▸ **AVAILABLE DATA**:
━━━━━━━━

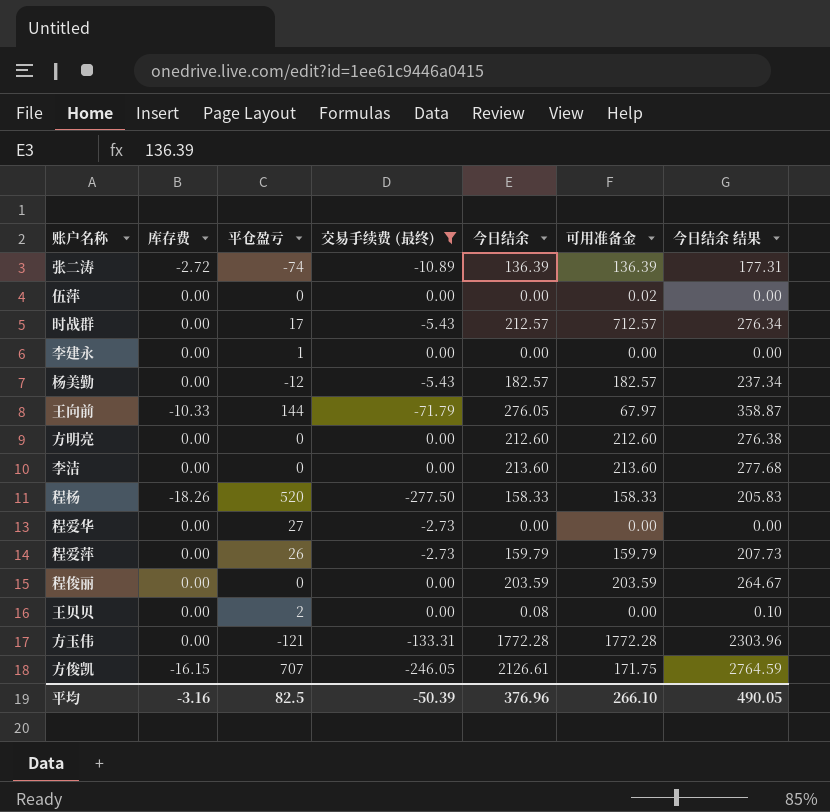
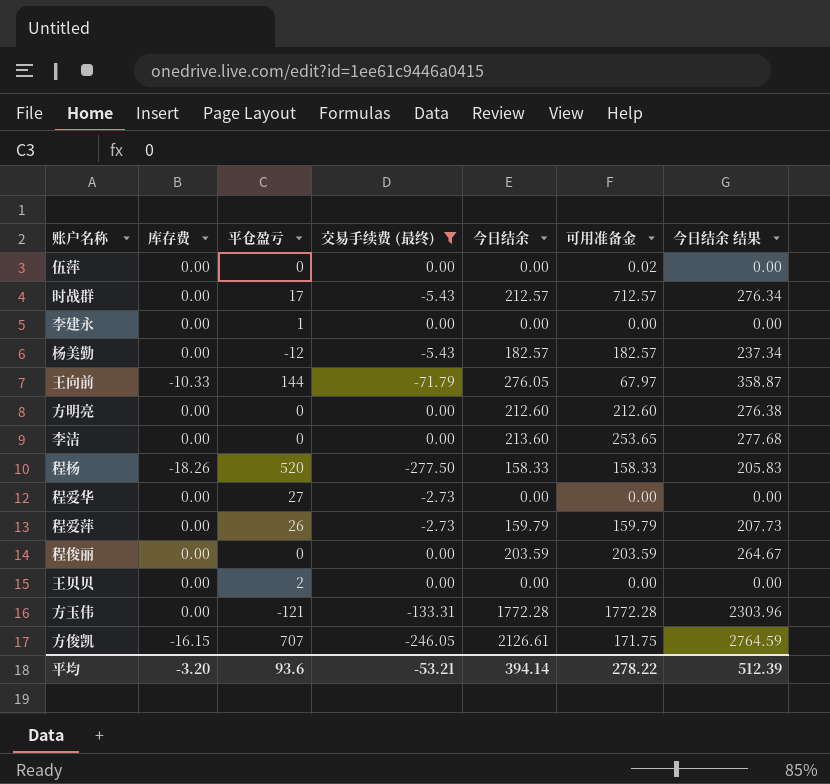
row 张二涛: -2.72 | -74 | -10.89 | 136.39 | 136.39 | 177.31 -> none
李洁 | 可用准备金: 213.60 -> 253.65
王贝贝 | 今日结余: 0.08 -> 0.00
王贝贝 | 今日结余 结果: 0.10 -> 0.00
平均 | 库存费: -3.16 -> -3.20
平均 | 平仓盈亏: 82.5 -> 93.6
平均 | 交易手续费 (最终): -50.39 -> -53.21
平均 | 今日结余: 376.96 -> 394.14
平均 | 可用准备金: 266.10 -> 278.22
平均 | 今日结余 结果: 490.05 -> 512.39

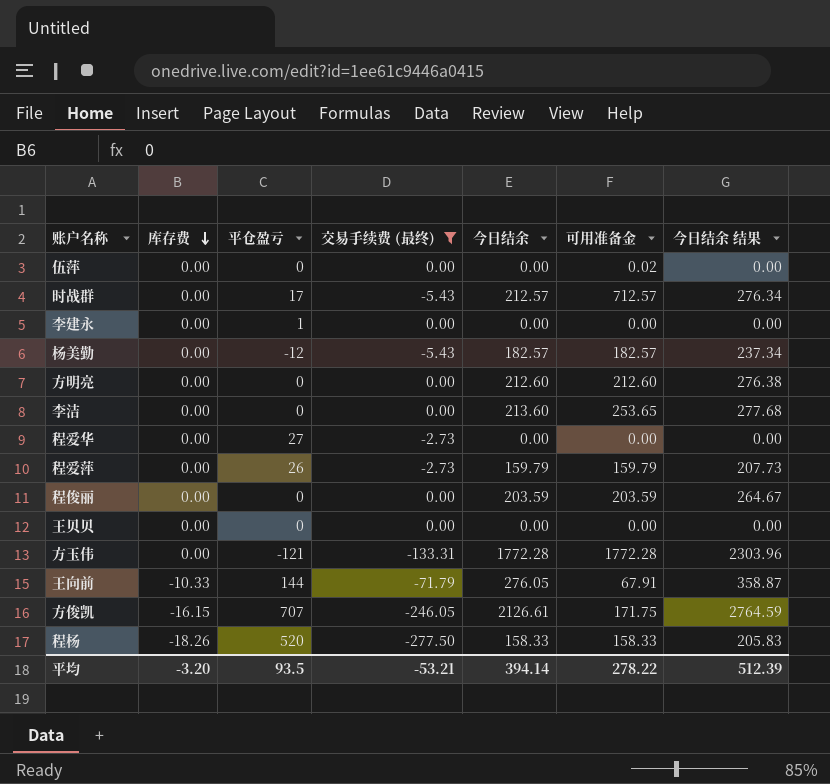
row order: none -> 库存费 descending
王贝贝 | 平仓盈亏: 2 -> 0
王向前 | 可用准备金: 67.97 -> 67.91
平均 | 平仓盈亏: 93.6 -> 93.5

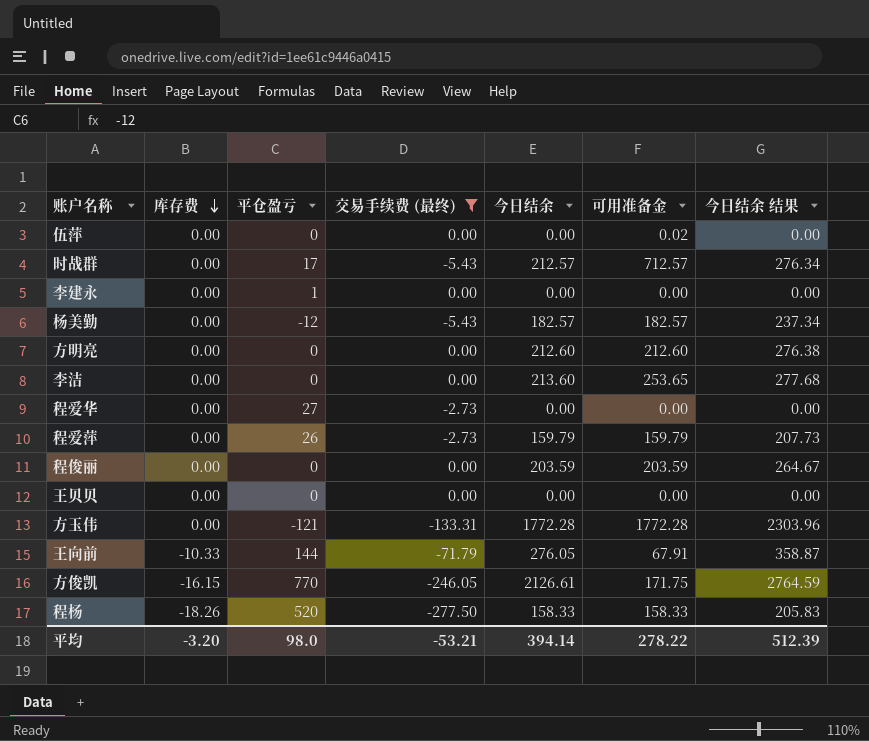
方俊凯 | 平仓盈亏: 707 -> 770
平均 | 平仓盈亏: 93.5 -> 98.0

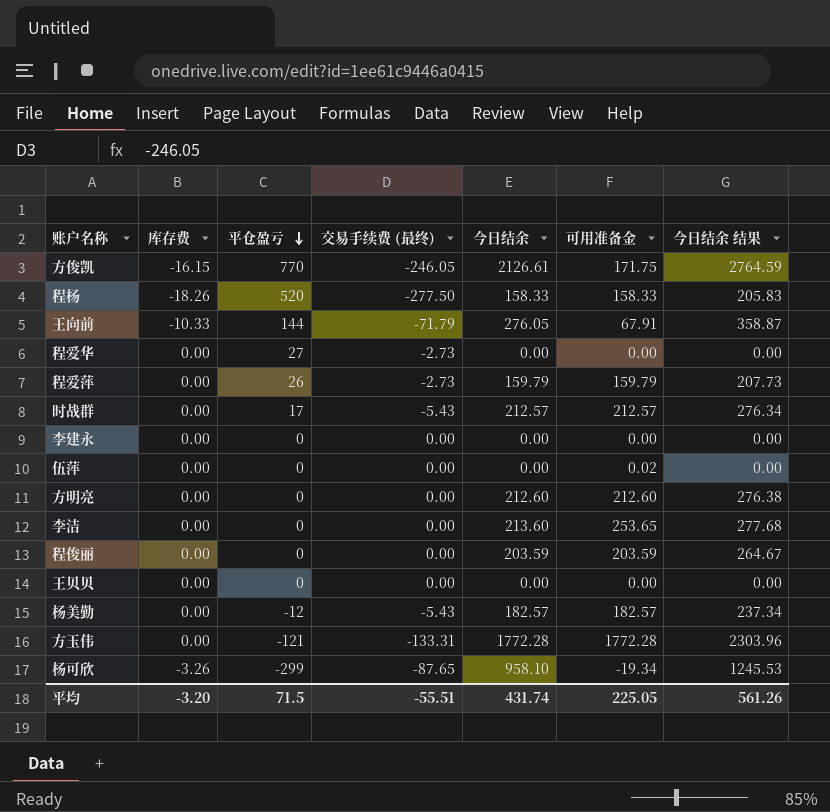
filter: 交易手续费 (最终) != -87.65 -> none
row order: 库存费 descending -> 平仓盈亏 descending
时战群 | 可用准备金: 712.57 -> 212.57
李建永 | 平仓盈亏: 1 -> 0
平均 | 平仓盈亏: 98.0 -> 71.5
平均 | 交易手续费 (最终): -53.21 -> -55.51
平均 | 今日结余: 394.14 -> 431.74
平均 | 可用准备金: 278.22 -> 225.05
平均 | 今日结余 结果: 512.39 -> 561.26

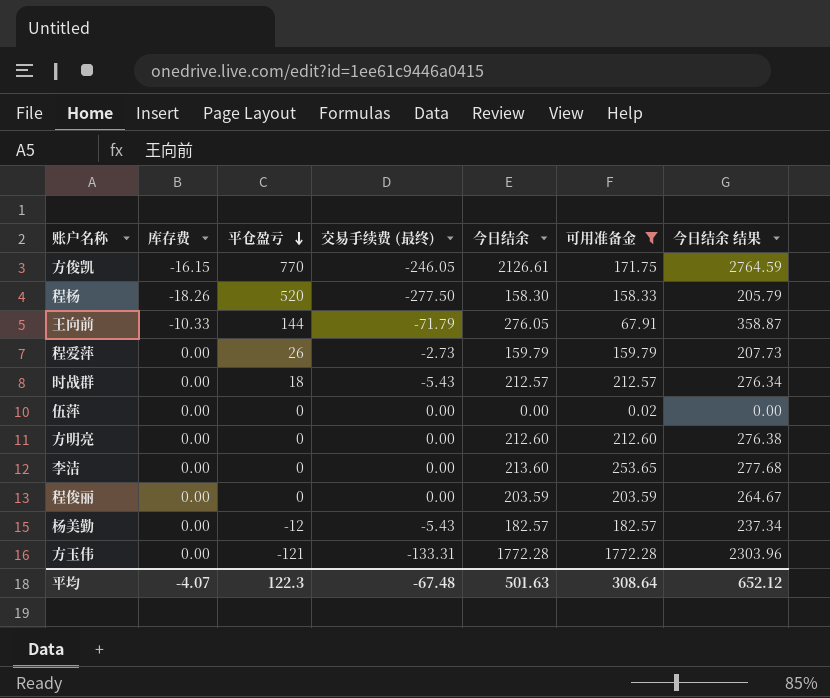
filter: none -> 可用准备金 >= 0.02
程杨 | 今日结余: 158.33 -> 158.30
程杨 | 今日结余 结果: 205.83 -> 205.79
时战群 | 平仓盈亏: 17 -> 18
平均 | 库存费: -3.20 -> -4.07
平均 | 平仓盈亏: 71.5 -> 122.3
平均 | 交易手续费 (最终): -55.51 -> -67.48
平均 | 今日结余: 431.74 -> 501.63
平均 | 可用准备金: 225.05 -> 308.64
平均 | 今日结余 结果: 561.26 -> 652.12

━━━━━━━━

▸ **TASK REQUIREMENTS**:
Apart from the pictures, restate all of the listing above exactly.

▸ **TASK SOLUTION**:
row 张二涛: -2.72 | -74 | -10.89 | 136.39 | 136.39 | 177.31 -> none
李洁 | 可用准备金: 213.60 -> 253.65
王贝贝 | 今日结余: 0.08 -> 0.00
王贝贝 | 今日结余 结果: 0.10 -> 0.00
平均 | 库存费: -3.16 -> -3.20
平均 | 平仓盈亏: 82.5 -> 93.6
平均 | 交易手续费 (最终): -50.39 -> -53.21
平均 | 今日结余: 376.96 -> 394.14
平均 | 可用准备金: 266.10 -> 278.22
平均 | 今日结余 结果: 490.05 -> 512.39

row order: none -> 库存费 descending
王贝贝 | 平仓盈亏: 2 -> 0
王向前 | 可用准备金: 67.97 -> 67.91
平均 | 平仓盈亏: 93.6 -> 93.5

方俊凯 | 平仓盈亏: 707 -> 770
平均 | 平仓盈亏: 93.5 -> 98.0

filter: 交易手续费 (最终) != -87.65 -> none
row order: 库存费 descending -> 平仓盈亏 descending
时战群 | 可用准备金: 712.57 -> 212.57
李建永 | 平仓盈亏: 1 -> 0
平均 | 平仓盈亏: 98.0 -> 71.5
平均 | 交易手续费 (最终): -53.21 -> -55.51
平均 | 今日结余: 394.14 -> 431.74
平均 | 可用准备金: 278.22 -> 225.05
平均 | 今日结余 结果: 512.39 -> 561.26

filter: none -> 可用准备金 >= 0.02
程杨 | 今日结余: 158.33 -> 158.30
程杨 | 今日结余 结果: 205.83 -> 205.79
时战群 | 平仓盈亏: 17 -> 18
平均 | 库存费: -3.20 -> -4.07
平均 | 平仓盈亏: 71.5 -> 122.3
平均 | 交易手续费 (最终): -55.51 -> -67.48
平均 | 今日结余: 431.74 -> 501.63
平均 | 可用准备金: 225.05 -> 308.64
平均 | 今日结余 结果: 561.26 -> 652.12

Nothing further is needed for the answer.